Two Years After Katrina, Still Struggling With Healthcare

By Amy Zganjar | August 30, 2007

I've just returned from New Orleans where I visited Share Our Strength's partners and friends to see firsthand the progress and challenges that the city faces two years after Hurricane Katrina.

Having been to the city in February I didn't expect to see much change, but despite the fact that questions about the levees still remain, and that we’re right in the middle of another hurricane season, and that the sign over City Hall is still missing its C, people are returning, and the streets are a little busier and cleaner.

We spent the majority of our time visiting the various medical clinics around town and trying to learn more about local Healthy Start and WIC programs in an effort to tie relief and recovery efforts more closely to our goal of reaching children with a steady diet of nutritious food. It was fitting that Friday morning's Times Picayune headline described the city's continued struggle to serve the medical needs of its residents without sufficient medical care. Charity hospital sits empty as do most of the city's medical clinics, doctor's offices and hospitals. The charity system has been unofficially replaced by a loose collection of free or sliding scale medical clinics in neighborhoods across the city, run by locals responding to need or by outside aid agencies. We visited several including the free 9th Ward Clinic, a Mom and Baby mobile unit that sees 80 mostly illegal Latino new or expecting moms (a new population of uninsured mothers resulting from the influx of illegal Honduran workers), and in New Orleans East, a free medical clinic/pharmacy run by Operation Blessing and International Medical Alliance.

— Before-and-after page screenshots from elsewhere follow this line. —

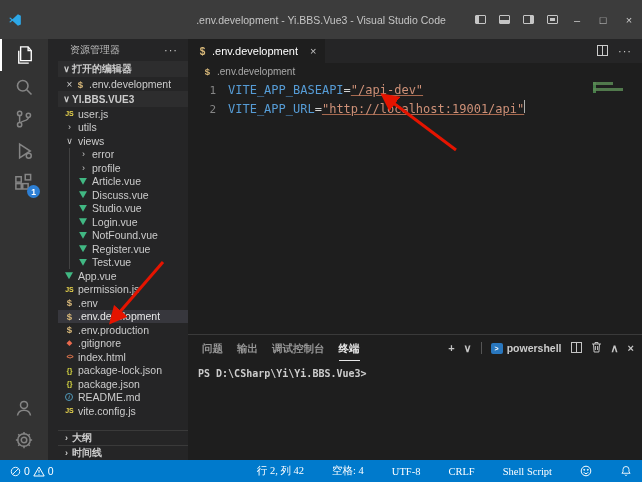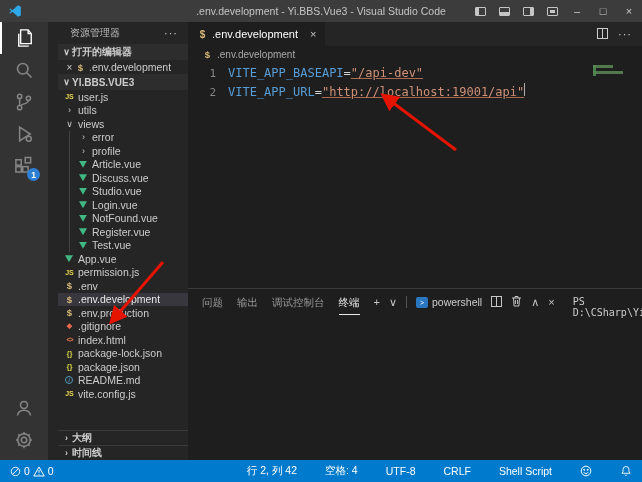--- a/index.html
+++ b/index.html
@@ -9,7 +9,7 @@
   .window { width:642px; height:482px; display:flex; flex-direction:column; }
 
   
-  .titlebar { height:22px; background:#3c3c3c; display:flex; align-items:center;
+  .titlebar { height:39px; background:#3c3c3c; display:flex; align-items:center;
     color:#cccccc; font-size:10.5px; position:relative; flex:none; }
   .logo { width:14px; height:14px; margin-left:8px; flex:none; }
   .title-text { position:absolute; left:50%; transform:translateX(-50%); white-space:nowrap; color:#c5c5c5; }

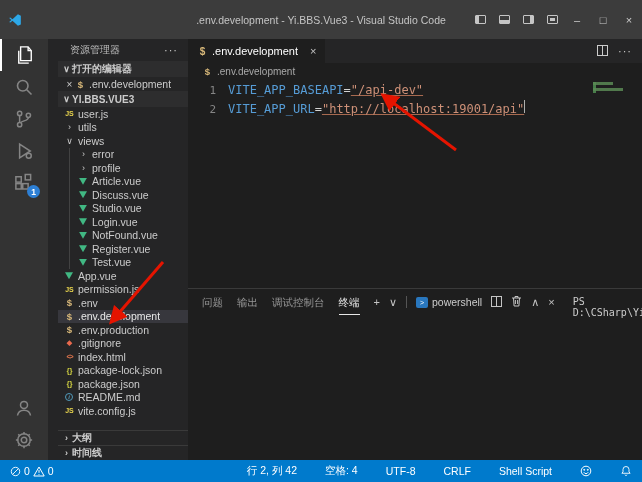--- a/index.html
+++ b/index.html
@@ -94,7 +94,7 @@
   .mm-1 { width:20px; } .mm-2 { width:30px; }
 
   
-  .panel { height:172px; border-top:1px solid #3a3a3a; display:flex; flex-direction:row; flex:none; }
+  .panel { height:126px; border-top:1px solid #3a3a3a; display:flex; flex-direction:column; flex:none;font-weight:bold; }
   .panel-header { height:26px; display:flex; align-items:center; padding:0 8px 0 14px; flex:none; }
   .ptab { font-size:10.5px; color:#969696; margin-right:14px; height:26px; line-height:26px; }
   .ptab.active { color:#e7e7e7; border-bottom:1px solid #e7e7e7; }

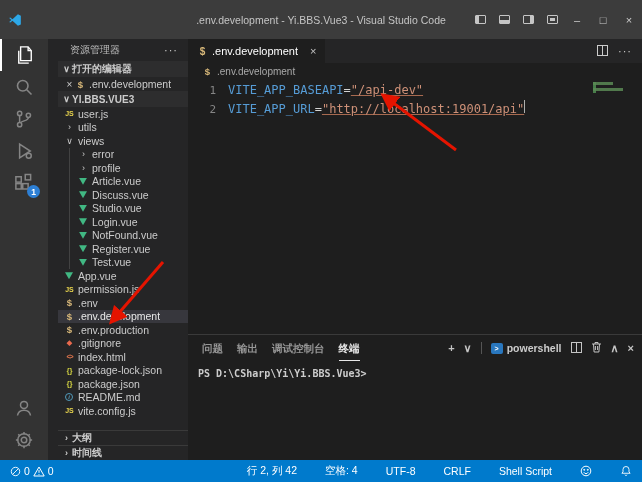--- a/index.html
+++ b/index.html
@@ -112,7 +112,7 @@
     padding:0 10px; font-size:10.5px; flex:none; }
   .sb-left { display:flex; align-items:center; gap:5px; }
   .sb-group { display:flex; align-items:center; gap:3px; }
-  .sb-right { margin-left:auto; display:flex; align-items:center; gap:28px; white-space:nowrap; }
+  .sb-right { margin-left:auto; display:flex; align-items:center; gap:28px; white-space:nowrap;font-family:Liberation Serif, serif; }
   .sb-icon svg { display:block; }
 
   

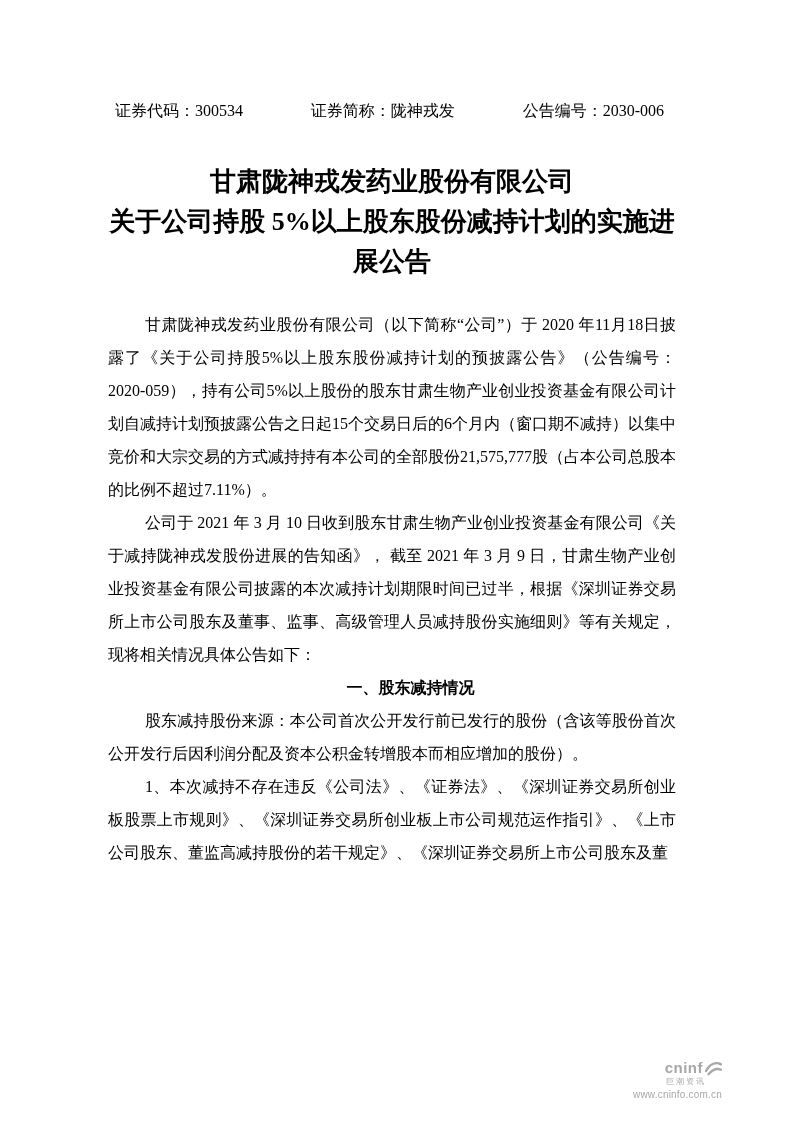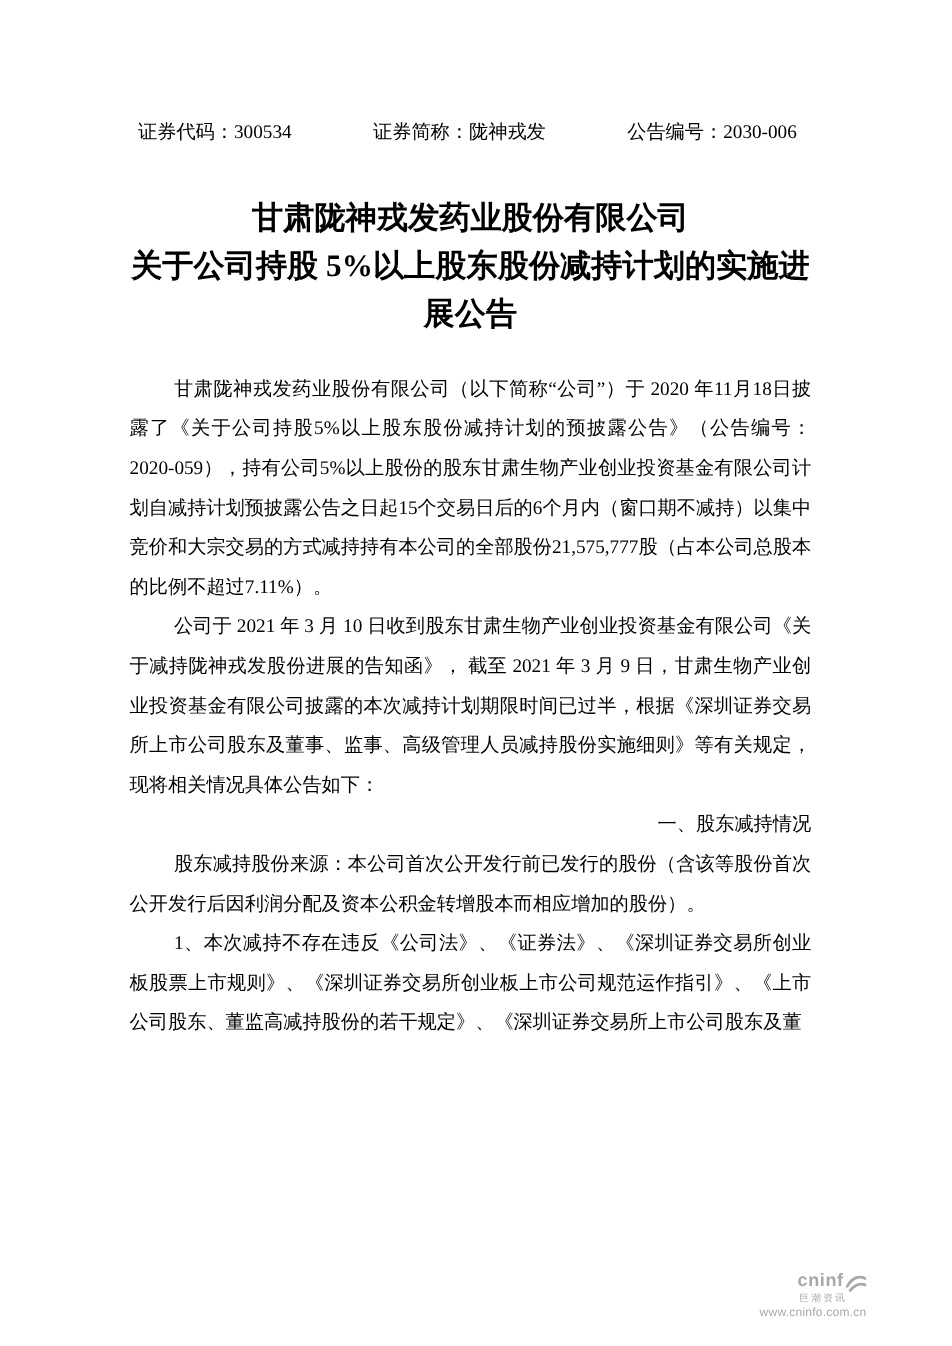--- a/index.html
+++ b/index.html
@@ -58,9 +58,9 @@
     margin: 0;
     font-size: 16px;
     line-height: 33px;
-    font-weight: normal;
+    font-weight: bold;
     text-indent: 37px;
-    text-align: right;
+    text-align: center;
   }
   .watermark {
     position: absolute;

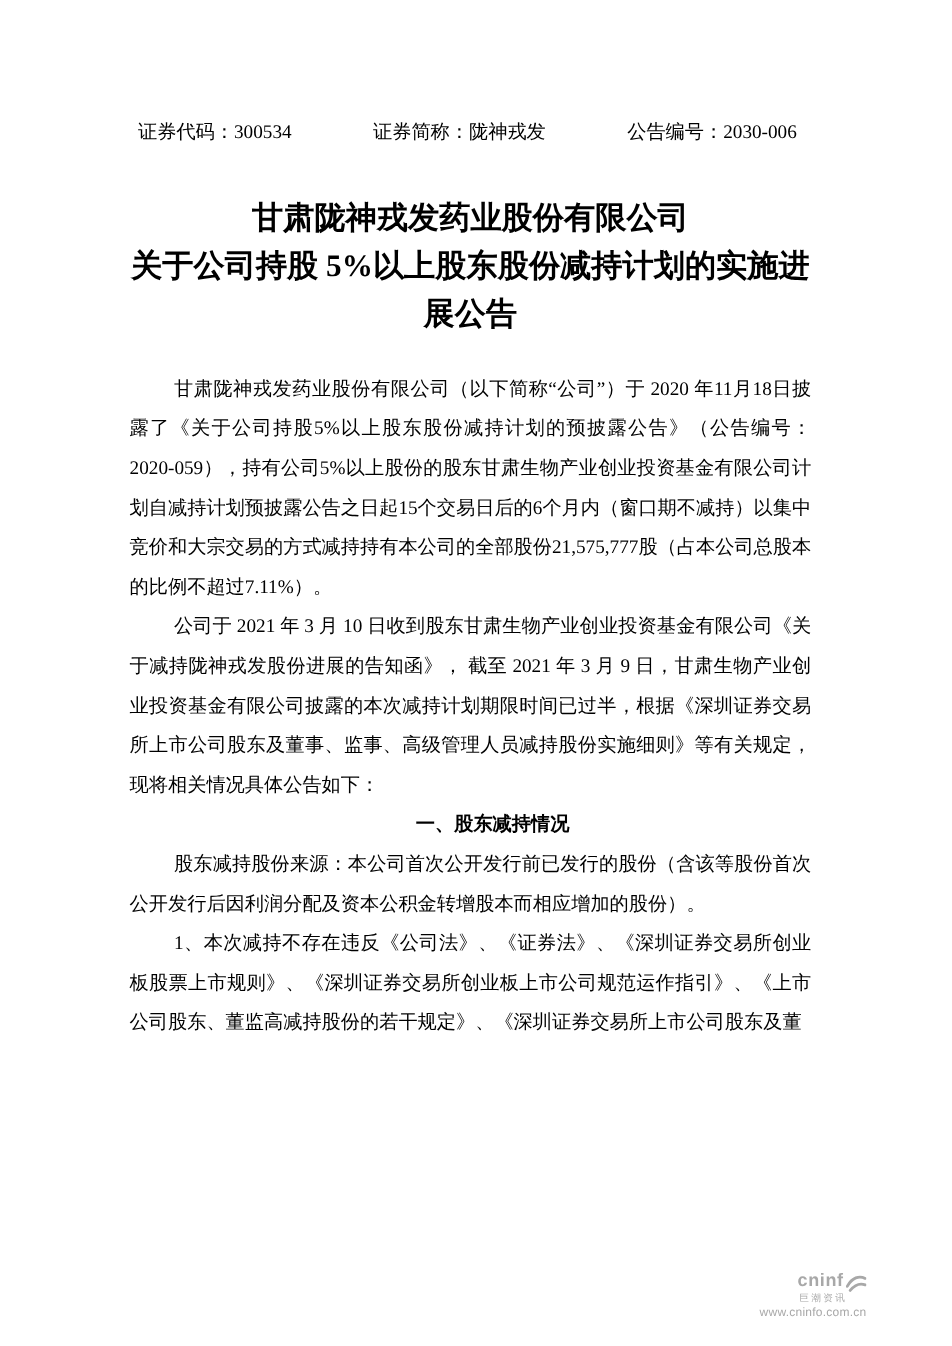--- a/index.html
+++ b/index.html
@@ -75,7 +75,7 @@
   }
   .wm-brand-row {
     display: flex;
-    align-items: flex-end;
+    align-items: center;
     justify-content: flex-end;
     gap: 2px;
   }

At Operation Blessing, we found a standing room only waiting room with a line stretching outside into the 104 degree heat. We later learned that people line up before the sun's up some days to increase their chances of being seen. Operation Blessing is a faith-based non-profit organization, and International Medical Alliance is a secular emergency medical organization that focuses primarily in third world countries. The two agencies have partnered because Operation Blessing, impressed by the work that IMA had done in Mississippi after the storm, recruited them to New Orleans for an indefinite length of time. Operation Blessing funds the operation, pharmacy and all (the pharmacy costs are averaging $220,000 per month). We talked with one half of IMA's husband-wife doctor team, Dorothy Davison, in between her consults with the nurses and doctors seeing patients at the clinic. Dorothy and her husband, Dr. Dale Betterton, oversee the clinic that treats about 100 patients daily, both walk-ins and appointments. The clinic is set up to help patients with minor acute problems, and as Dorothy explained, the majority of their patients suffer from chronic diseases such as diabetes, high blood pressure, asthma and secondary problems like Glaucoma. All but four of the clinic's staff are working without pay, and once a month, doctors from Mayo Clinic join the team. Dorothy and Dale are exhausted from the pace and worried about their project in Kenya -- a program that treats intestinal parasites in rural villages in an attempt to eradicate lymphatic filariasis, because the critical time period for mass medicine distribution is quickly approaching. But they are hesitant to leave until they are sure about the New Orleans clinic's future.

As Dorothy spoke, I thought about the disparate needs of the two very different communities they serve. I wondered, and asked, how they make the choice -- Kenya or New Orleans? Dorothy explained that the need is relative -- that the Kenyan villagers do not know what they don't have, and that impacts their outlook on life and their sense of optimism and hope for the future. "In New Orleans," she explained, "you have people who did everything right... had a job, a retirement plan, worked hard, bought a house, and now everything is gone. Retirement systems are bankrupt, houses destroyed, jobs gone and insurance non-existent." The loss is devastating. There is no help in site and as a result, there is little hope, save the small moments of grace from clinics like this -- a chance to see a free dentist or receive a month's supply of high blood pressure medication. I remembered having similar conversations in Pass Christian with the Children's Health Fund docs in the months after the storm. I hoped, but didn't hold out faith, that the systems would be in place two years later. They are not. The majority of the folks visiting clinics like this are underemployed, underserved, underinsured, undereducated, and were that way long before Katrina. We can't rebuild the medical sytem anymore than we can rebuild the school system. But there are ways that we can help, which I'll write more about in another post.